#### [GIVEN RECORDS]
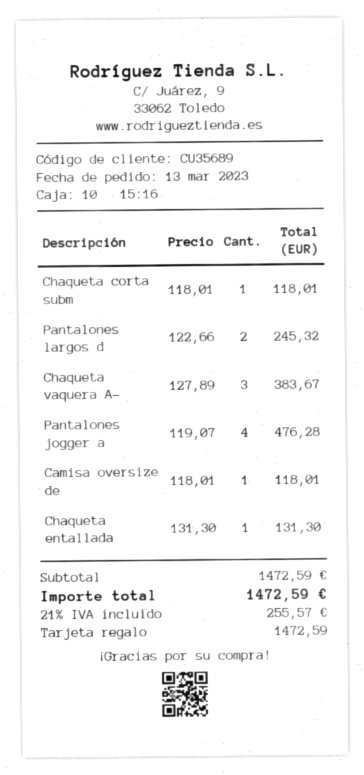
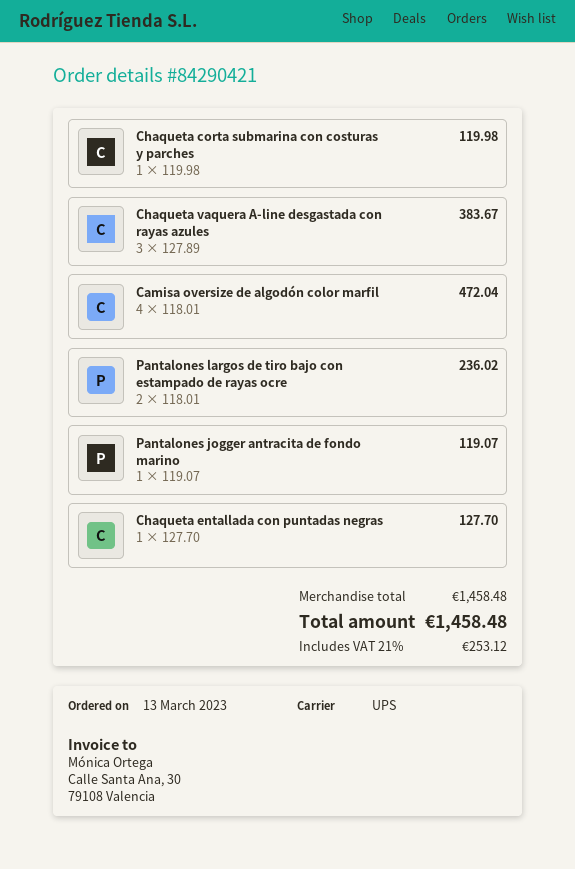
Chaqueta corta subm: 1 x 118.01 = 118.01 -> 1 x 119.98 = 119.98
Pantalones largos d: 2 x 122.66 = 245.32 -> 2 x 118.01 = 236.02
Pantalones jogger a: 4 x 119.07 = 476.28 -> 1 x 119.07 = 119.07
Camisa oversize de: 1 x 118.01 = 118.01 -> 4 x 118.01 = 472.04
Chaqueta entallada: 1 x 131.30 = 131.30 -> 1 x 127.70 = 127.70
subtotal: 1472.59 -> 1458.48
tax: 21% = 255.57 -> 21% = 253.12
total: 1472.59 -> 1458.48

#### [WHAT IS NEEDED]
Reproduce all of the material exactly, apart from the pictures.

#### [COMPLETED TASK]
Chaqueta corta subm: 1 x 118.01 = 118.01 -> 1 x 119.98 = 119.98
Pantalones largos d: 2 x 122.66 = 245.32 -> 2 x 118.01 = 236.02
Pantalones jogger a: 4 x 119.07 = 476.28 -> 1 x 119.07 = 119.07
Camisa oversize de: 1 x 118.01 = 118.01 -> 4 x 118.01 = 472.04
Chaqueta entallada: 1 x 131.30 = 131.30 -> 1 x 127.70 = 127.70
subtotal: 1472.59 -> 1458.48
tax: 21% = 255.57 -> 21% = 253.12
total: 1472.59 -> 1458.48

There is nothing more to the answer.